In other areas Lakewood teachers work hard to continually raise the bar for academic excellence throughout the district. Lakewood does indeed have a diverse population of many immigrants as well as serving a wide variety of students. New arrivals take special classes to improve their English skills. Special needs students are provided with a wide array of services, and each and every day that I am in a Lakewood school building, I am continually pleased to see just how well all of this comes together.

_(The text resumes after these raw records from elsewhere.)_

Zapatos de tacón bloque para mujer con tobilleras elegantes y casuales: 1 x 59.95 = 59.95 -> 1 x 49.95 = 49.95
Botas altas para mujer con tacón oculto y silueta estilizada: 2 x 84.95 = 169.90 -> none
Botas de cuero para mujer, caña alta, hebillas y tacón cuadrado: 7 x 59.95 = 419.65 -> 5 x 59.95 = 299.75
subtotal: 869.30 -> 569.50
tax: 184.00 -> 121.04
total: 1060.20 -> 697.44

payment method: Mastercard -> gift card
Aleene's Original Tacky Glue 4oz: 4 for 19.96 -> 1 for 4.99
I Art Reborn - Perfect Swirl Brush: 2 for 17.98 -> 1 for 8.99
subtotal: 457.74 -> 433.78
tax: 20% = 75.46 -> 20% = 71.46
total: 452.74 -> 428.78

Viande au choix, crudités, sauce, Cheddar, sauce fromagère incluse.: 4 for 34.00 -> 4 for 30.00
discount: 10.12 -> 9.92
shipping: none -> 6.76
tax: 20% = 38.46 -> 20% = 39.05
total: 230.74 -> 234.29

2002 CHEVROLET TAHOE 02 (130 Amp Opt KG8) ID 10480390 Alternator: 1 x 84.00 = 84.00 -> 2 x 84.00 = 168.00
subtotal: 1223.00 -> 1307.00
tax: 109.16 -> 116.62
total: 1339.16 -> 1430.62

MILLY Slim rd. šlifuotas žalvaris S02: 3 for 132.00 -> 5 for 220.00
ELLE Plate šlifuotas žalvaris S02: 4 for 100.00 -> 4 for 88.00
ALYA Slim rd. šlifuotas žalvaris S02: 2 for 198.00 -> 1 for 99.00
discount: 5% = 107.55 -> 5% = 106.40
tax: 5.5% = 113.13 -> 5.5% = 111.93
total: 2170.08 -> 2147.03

I would invite anyone who would like to find out more about a teacher's life to visit the Lakewood schools for a day. They are, after all, your schools, and they are very, very good indeed, for all of our students.
Posted: Thu Apr 02, 2009 9:01 pm
by marklingm
Gary Rice wrote:I would invite anyone who would like to find out more about a teacher's life to visit the Lakewood schools for a day. They are, after all, your schools, and they are very, very good indeed, for all of our students.
http://www.lakewoodobserver.com/forum/v ... php?t=7930
Posted: Fri Apr 03, 2009 2:04 am
by Dee Martinez
Mr Rice.
Pls let me clarify the comment which I admit came from me and may have been clumsily worded,
I believe you have indeed "celebrated" Lakewoods diversity in many posts.
I did not mean to imply that at any point you complained about the cost or burden of educating children from other countries.
I have a hunch you would agree with me that Lakewood is very special, but the "specialness" comes with a price tag that not everyone appreciates.
Posted: Fri Apr 03, 2009 2:10 am
by Dee Martinez
And to Mr Brown
Play all the games you want with numbers. The fact remains that the cost of everything has gone up in the last seven years EXCEPT the price of educating Lakewood kids.